> [Input material]
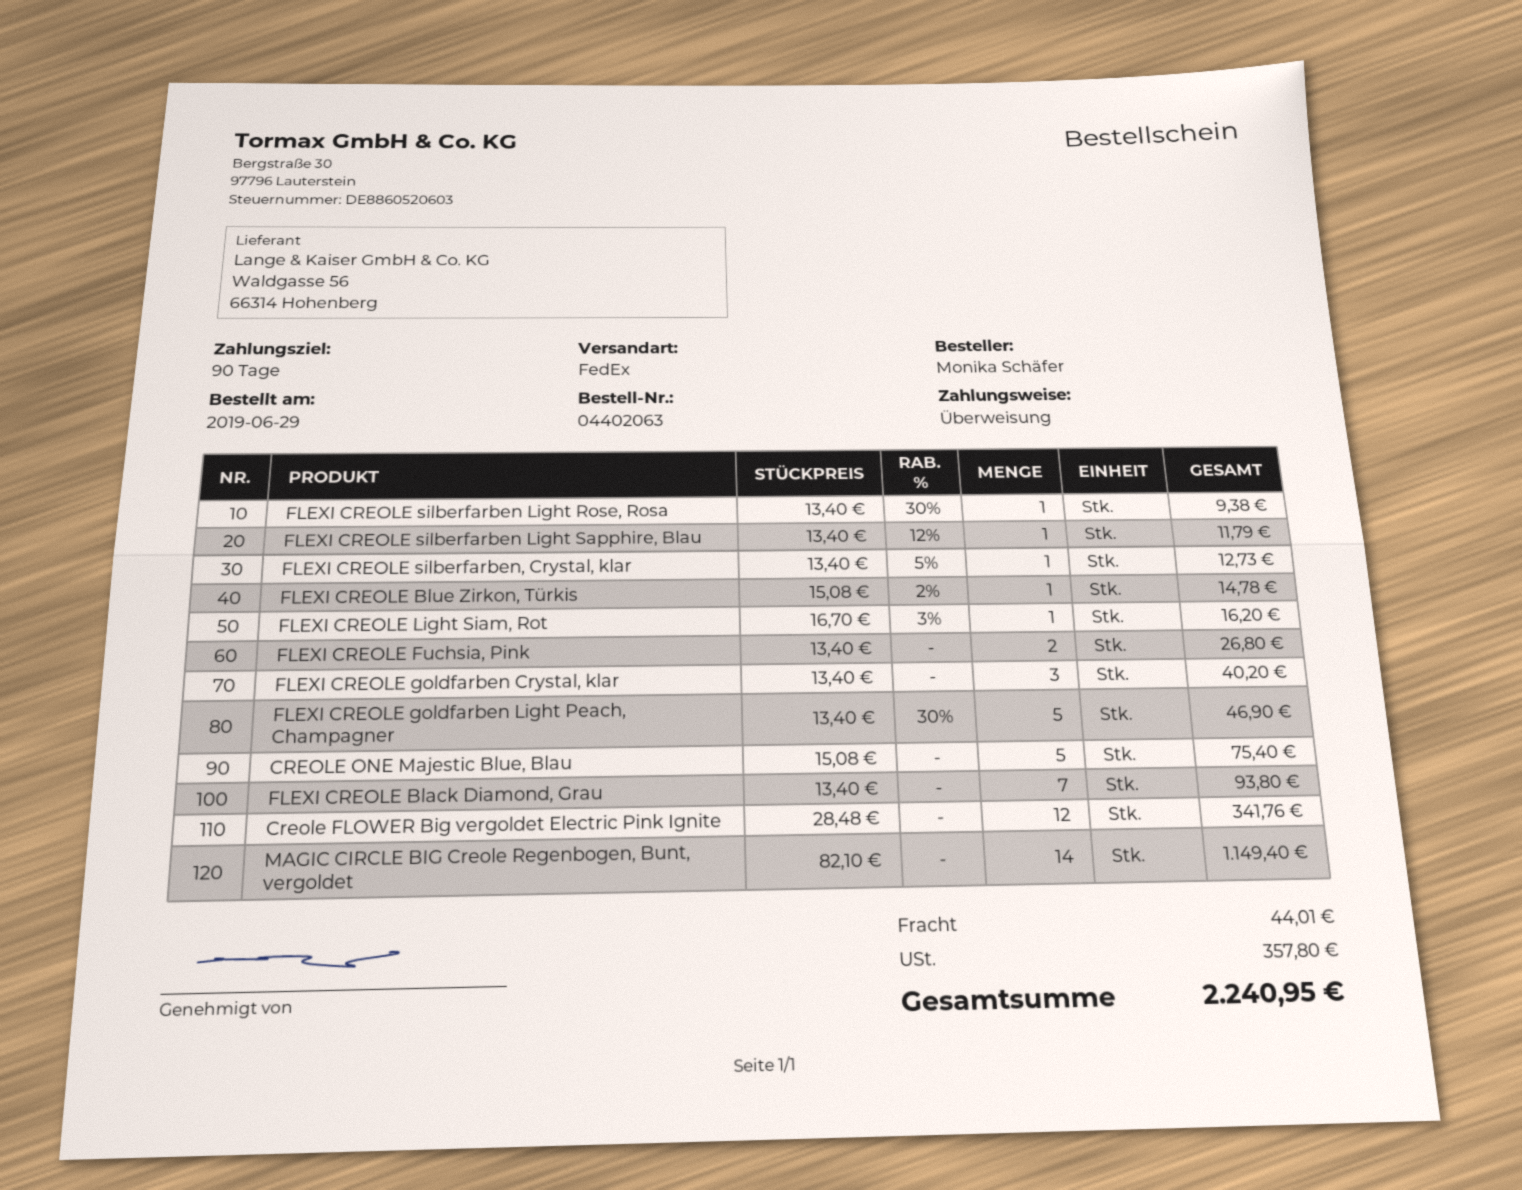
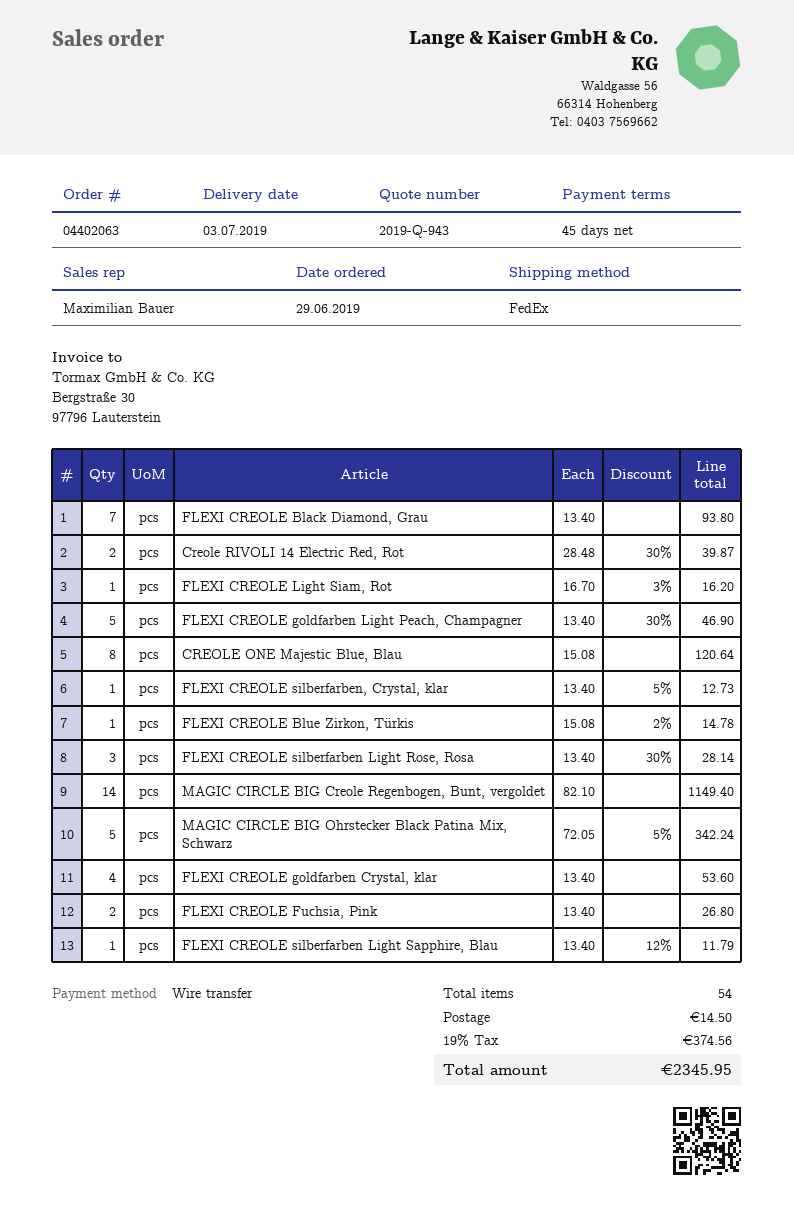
payment terms: 90 days -> 45 days
FLEXI CREOLE silberfarben Light Rose, Rosa: 1 x 13.40 - 30% = 9.38 -> 3 x 13.40 - 30% = 28.14
FLEXI CREOLE goldfarben Crystal, klar: 3 x 13.40 = 40.20 -> 4 x 13.40 = 53.60
CREOLE ONE Majestic Blue, Blau: 5 x 15.08 = 75.40 -> 8 x 15.08 = 120.64
Creole FLOWER Big vergoldet Electric Pink Ignite: 12 x 28.48 = 341.76 -> none
Creole RIVOLI 14 Electric Red, Rot: none -> 2 x 28.48 - 30% = 39.87
MAGIC CIRCLE BIG Ohrstecker Black Patina Mix, Schwarz: none -> 5 x 72.05 - 5% = 342.24
shipping: 44.01 -> 14.50
tax: 357.80 -> 374.56
total: 2240.95 -> 2345.95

> [Task description] Copy exactly, and only, the lines from the line that contains "CREOLE ONE Majestic" through the end of the data above.

> [Exercise output]
CREOLE ONE Majestic Blue, Blau: 5 x 15.08 = 75.40 -> 8 x 15.08 = 120.64
Creole FLOWER Big vergoldet Electric Pink Ignite: 12 x 28.48 = 341.76 -> none
Creole RIVOLI 14 Electric Red, Rot: none -> 2 x 28.48 - 30% = 39.87
MAGIC CIRCLE BIG Ohrstecker Black Patina Mix, Schwarz: none -> 5 x 72.05 - 5% = 342.24
shipping: 44.01 -> 14.50
tax: 357.80 -> 374.56
total: 2240.95 -> 2345.95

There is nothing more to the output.